Un face-à-face méthodiquement préparé
La lutte contre l’extrême droite a longtemps été un ciment pour la gauche française, malgré les divergences croissantes entre La France insoumise (LFI) et ses alliés. Cependant, l’affaire du militant nationaliste Quentin Deranque, mortellement agressé à Lyon le 12 février, a profondément ébranlé cette unité. Plusieurs individus, dont des membres de la Jeune Garde, un groupuscule d’ultragauche lié à LFI, sont impliqués dans cette affaire.

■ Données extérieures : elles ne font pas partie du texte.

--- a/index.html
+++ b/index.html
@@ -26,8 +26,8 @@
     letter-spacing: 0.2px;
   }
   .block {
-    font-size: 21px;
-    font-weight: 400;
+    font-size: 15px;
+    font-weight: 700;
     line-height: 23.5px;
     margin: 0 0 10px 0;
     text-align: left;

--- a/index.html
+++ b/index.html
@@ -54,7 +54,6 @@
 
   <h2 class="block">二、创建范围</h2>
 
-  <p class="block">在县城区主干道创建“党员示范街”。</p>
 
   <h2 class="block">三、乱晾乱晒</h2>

Jean-Luc Mélenchon a tardé à réagir publiquement, puis a refusé de rompre avec la Jeune Garde, ce qui a été interprété comme une caution implicite à la violence. « C’est nous qui sommes agressés », a-t-il répété, inversant les rôles et soudant ses partisans autour d’une posture victimaire.

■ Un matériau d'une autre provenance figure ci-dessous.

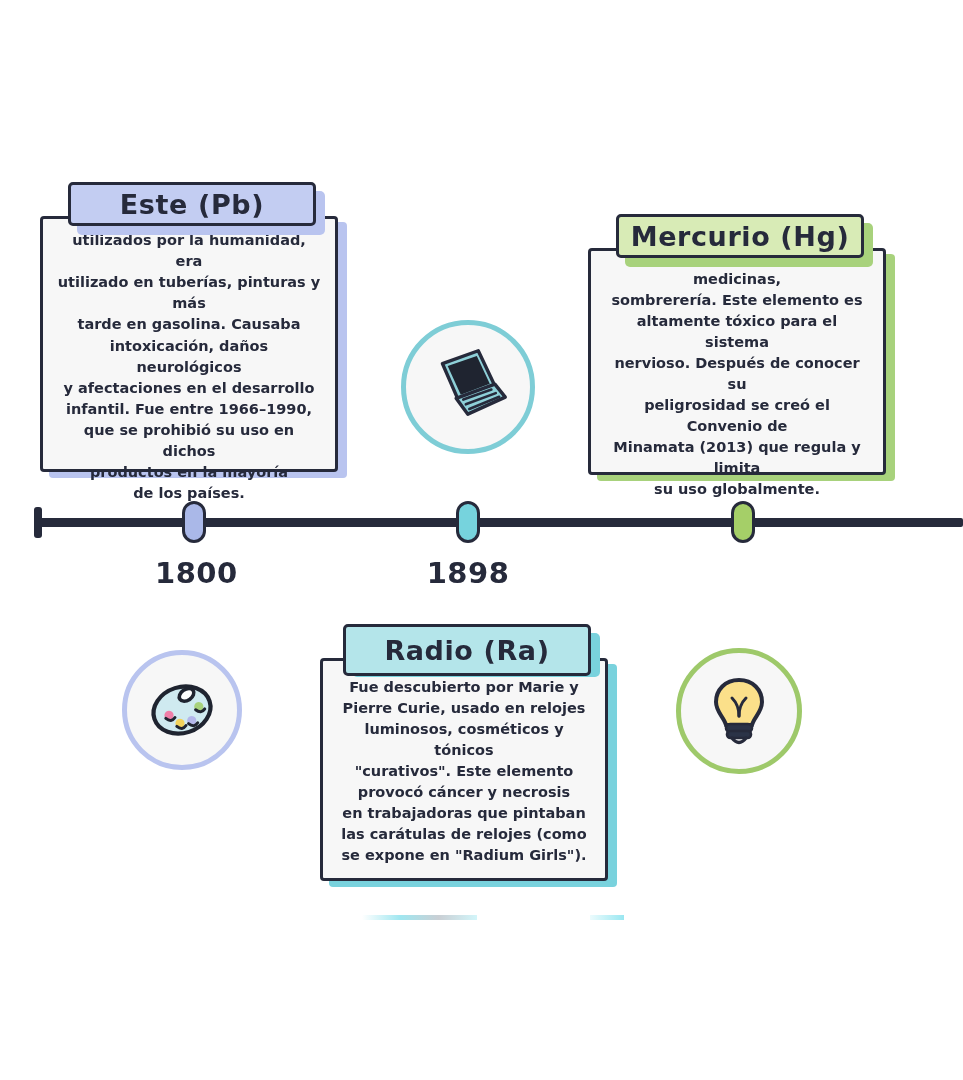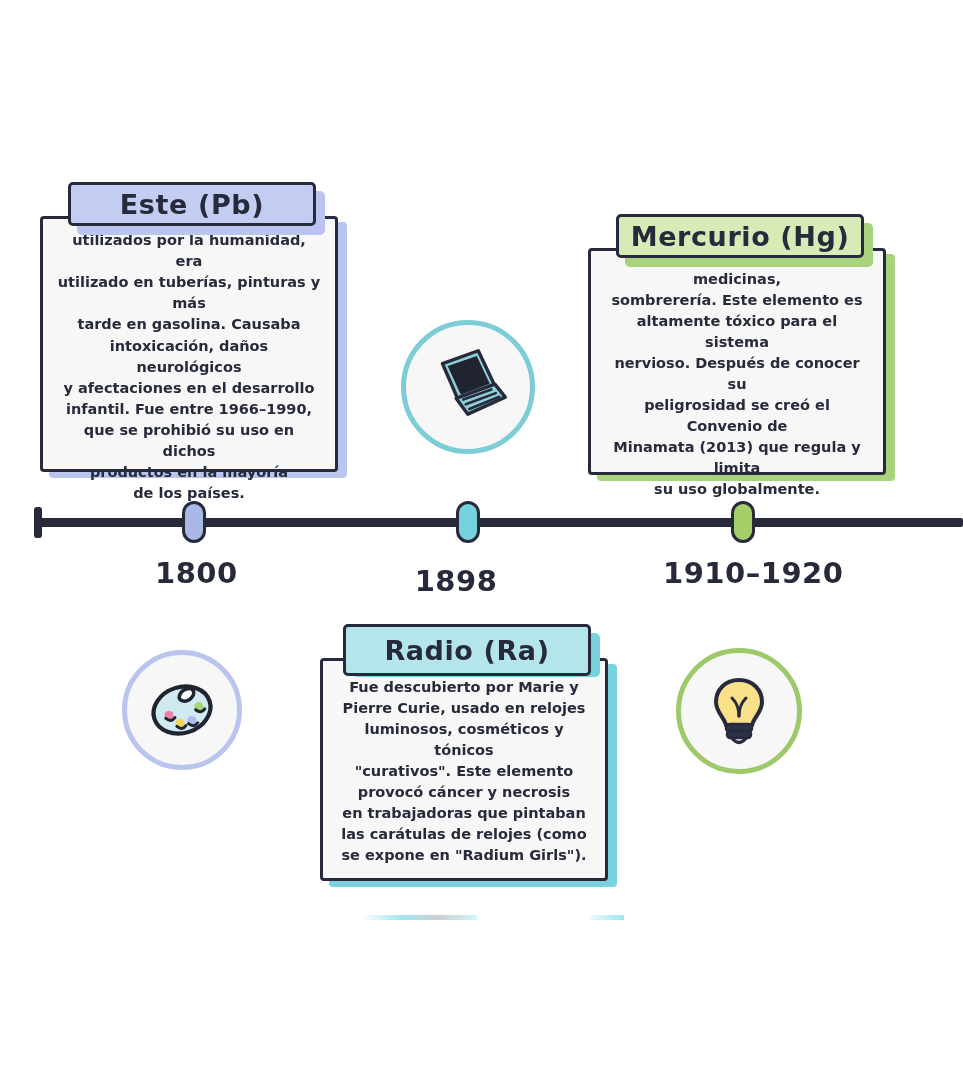--- a/index.html
+++ b/index.html
@@ -180,7 +180,7 @@
   <div class="marker" style="left:731px;top:501px;background:#a5cf68;"></div>
 
   <div class="date-label" style="left:155px;width:82px;overflow:hidden;">1800s</div>
-  <div class="date-label" style="left:396px;width:120px;margin-top:8px;">1898</div>
+  <div class="date-label" style="left:408px;width:120px;">1898</div>
   <div class="date-label" style="left:663px;width:160px;">1910–1920</div>
 
   <div class="icon-circle" style="left:122px;top:650px;width:120px;height:120px;border:5px solid #b9c4ef;">

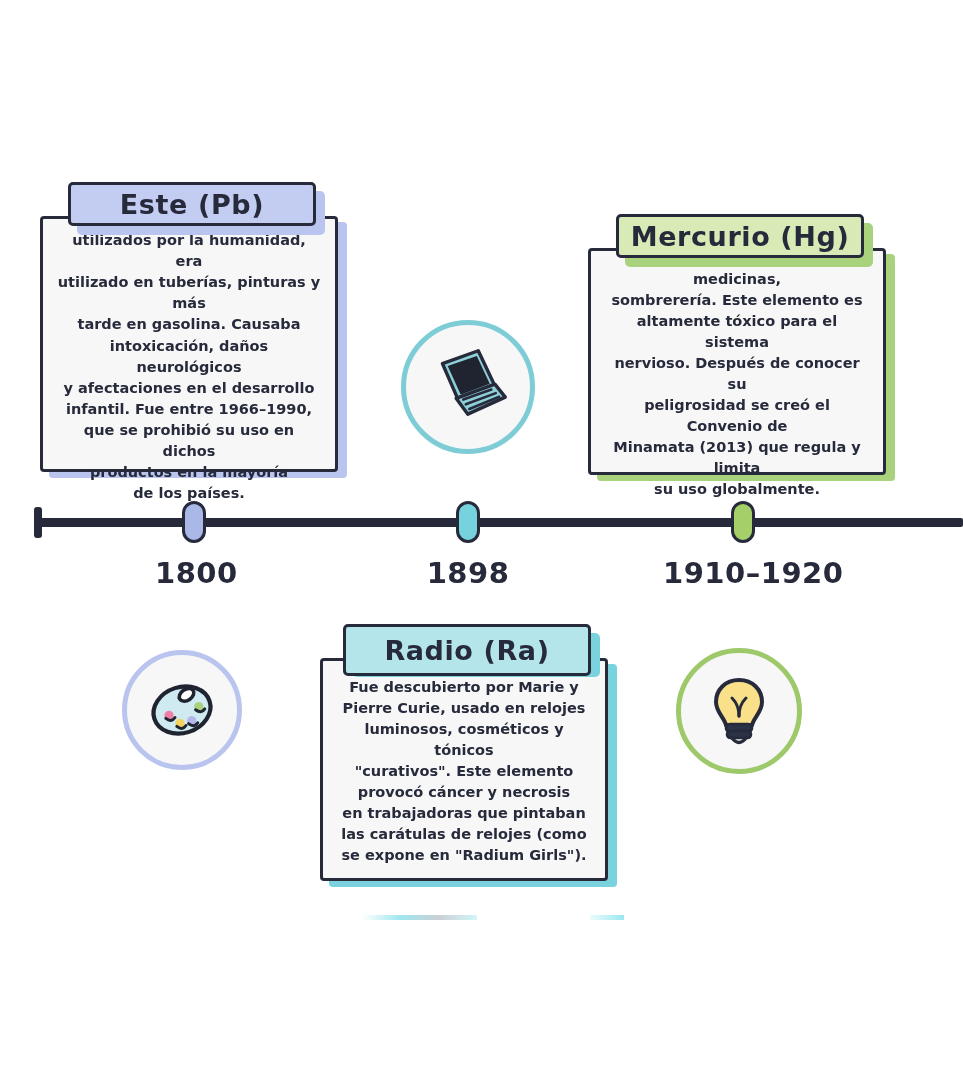--- a/index.html
+++ b/index.html
@@ -181,7 +181,6 @@
 
   <div class="date-label" style="left:155px;width:82px;overflow:hidden;">1800s</div>
   <div class="date-label" style="left:408px;width:120px;">1898</div>
-  <div class="date-label" style="left:663px;width:160px;">1910–1920</div>
 
   <div class="icon-circle" style="left:122px;top:650px;width:120px;height:120px;border:5px solid #b9c4ef;">
     <svg width="86" height="86" viewBox="0 0 86 86">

Une stratégie électorale assumée
En vue de l’élection présidentielle de 2027, Mélenchon organise méthodiquement son affrontement avec l’extrême droite, incarnée par Marine Le Pen ou Jordan Bardella. L’union de la gauche n’est plus une priorité pour lui : sa stratégie repose sur la polarisation du débat politique, quitte à marginaliser d’autres forces progressistes.

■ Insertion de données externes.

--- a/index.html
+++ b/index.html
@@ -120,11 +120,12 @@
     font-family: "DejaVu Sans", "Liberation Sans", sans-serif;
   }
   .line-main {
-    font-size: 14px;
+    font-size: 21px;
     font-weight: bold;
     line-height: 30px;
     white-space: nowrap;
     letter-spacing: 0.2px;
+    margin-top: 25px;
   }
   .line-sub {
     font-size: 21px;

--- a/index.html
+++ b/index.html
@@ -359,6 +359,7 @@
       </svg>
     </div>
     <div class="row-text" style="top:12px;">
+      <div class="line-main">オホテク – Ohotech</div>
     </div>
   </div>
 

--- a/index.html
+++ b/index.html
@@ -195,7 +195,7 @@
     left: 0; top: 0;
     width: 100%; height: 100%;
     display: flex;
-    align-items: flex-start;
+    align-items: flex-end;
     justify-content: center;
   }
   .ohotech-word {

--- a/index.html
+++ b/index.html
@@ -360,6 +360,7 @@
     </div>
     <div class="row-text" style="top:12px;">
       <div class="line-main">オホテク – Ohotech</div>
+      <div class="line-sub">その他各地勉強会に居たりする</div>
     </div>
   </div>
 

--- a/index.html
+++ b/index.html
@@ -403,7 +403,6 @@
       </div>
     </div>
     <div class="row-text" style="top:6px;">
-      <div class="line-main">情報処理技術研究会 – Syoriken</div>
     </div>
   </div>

Cette tactique, bien que risquée, s’appuie sur une rhétorique de confrontation virile. L’appel à « l’autodéfense populaire » légitime une violence que LFI condamne officiellement, tout en l’encourageant indirectement. Une enquête Ipsos-Sopra Steria publiée en août 2024 révèle que LFI est désormais perçue comme plus dangereuse pour la démocratie que le Rassemblement national, ce qui pourrait compromettre ses chances en 2027.
Un héritage mitterrandien détourné
Ancien socialiste, Mélenchon s’inspire d’un François Mitterrand qui avait neutralisé le Parti communiste pour accéder au pouvoir. Aujourd’hui, il joue un rôle d’idiot utile pour l’extrême droite, en polarisant le débat et en renforçant son adversaire. Sa « révolution citoyenne » passe par une radicalisation des positions, au risque d’isoler encore davantage LFI.
Alors que le gouvernement Lecornu II tente de stabiliser le pays, la stratégie mélenchoniste pourrait bien accélérer la fragmentation politique, au détriment d’une gauche unie et crédible face à l’extrême droite.